O aroma do café invade as manhãs na minha casa. Gosto de vê-lo escorrendo pelo coador para moldar-se em seguida nas xícaras. A cor escura fumegante pede uma reverência antes de tocá-lo para que se mostre em nossas bocas. Adoro café.
Aprendi a gostar do café durante a faculdade de medicina no Fundão (UFRJ), mas as duas experiências não muito agradáveis relacionadas ao café/cafeína surgiram enquanto fazia o doutorado no departamento de Psicobilogia (UNIFESP). Devido às exigências do curso, enchíamos a cara de café o dia inteiro – havia duas garrafas quase sempre cheias no departamento. Isso começou a atrapalhar meu sono, demorava a dormir e percebia pequenos despertares no meio da noite. Coloquei um pouco o pé no freio e melhorou. A outra, precisei fazer um exame e o otorrinolaringologista prescreveu CAFÉ ZERO durante dois ou três dias, não lembro, pois pareceram muitos. Eu desacelerei. A sensação era de que tudo acontecia lentamente. Meu cérebro queria cafeína para funcionar no modo normal, no mínimo. Após fazer o exame, parei em uma das lanchonetes próximas ao hospital e pedi uma xícara de café. Quando entrou, explodiu na minha cabeça, mistura de prazer e poder. O “barato” durou uns cinco segundos. Fora sexo, era careta. Percebi que estava viciado nesse líquido maravilhoso. Pela segunda vez, pisei mais fundo no freio. E a pós-graduação continuou.

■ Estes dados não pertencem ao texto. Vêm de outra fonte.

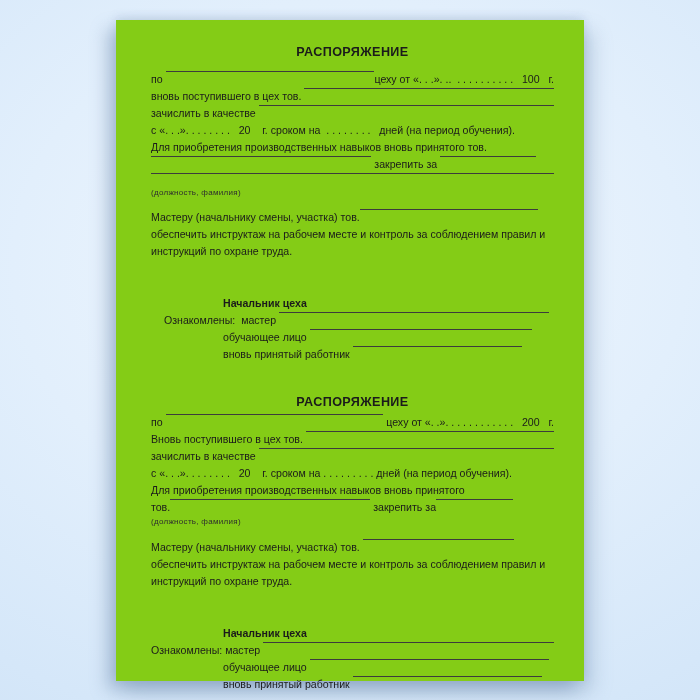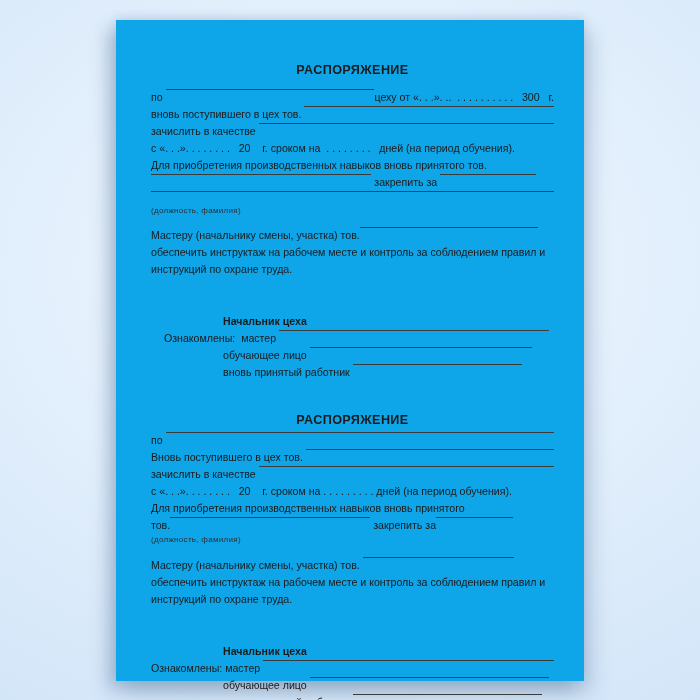"РАСПОРЯЖЕНИЕ" .paper { background: #0ea5e9 -> #84cc16; padding: 42px 30px 0 35px -> 24px 30px 0 35px }
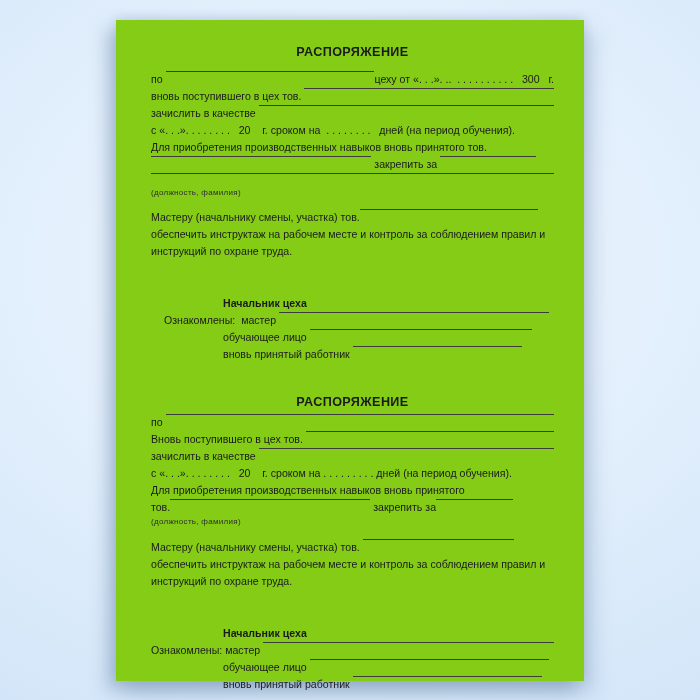"цеху от «. . .»." span.t { text: 300 -> 100 }
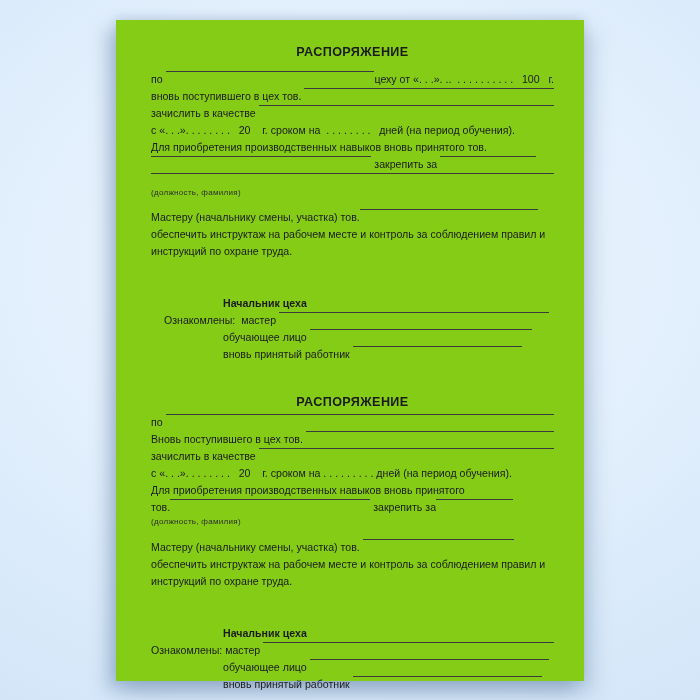"цеху от «. .». ." span.t { html: none -> <span> цеху от «. .». . . . . . . . . . . . 200 г.</span> }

Um estudo recente mostrou que a dificuldade que tive para dormir, assim como muitos outros têm, ao beber grandes quantidades de café está associada à interferência da cafeína no “relógio biológico”, atrasando-o. Os autores propuseram aos voluntários o consumo de cafeína equivalente a um café expresso duplo antes do horário que costumavam deitar – o estudo durou 49 dias. Ao final, observaram que eles adormeceram aproximadamente 40 minutos depois do horário habitual. Este atraso foi quase metade do produzido pelo uso da luz intensa três horas antes de deitar – para lembrar, a luz é o mais importante estímulo sincronizador dos relógios biológicos. Além disso, mostraram que a interferência no relógio biológico ocorre por meio do antagonismo da cafeína nos receptores da adenosina. Reunidos, esses resultados demonstraram que a cafeína, a droga psicoativa mais consumida no mundo, influencia o relógio biológico humano.
Então, a recomendação continua valendo, aproveitem tudo o que o café oferece, mas, principalmente aos mais sensíveis, evitem o café ou qualquer bebida/comida que contenha cafeína após o entardecer.
Fonte: Burke TM, Markwald RR, McHill AW e cols. Sci Transl Med, 7(305): 305, 2015.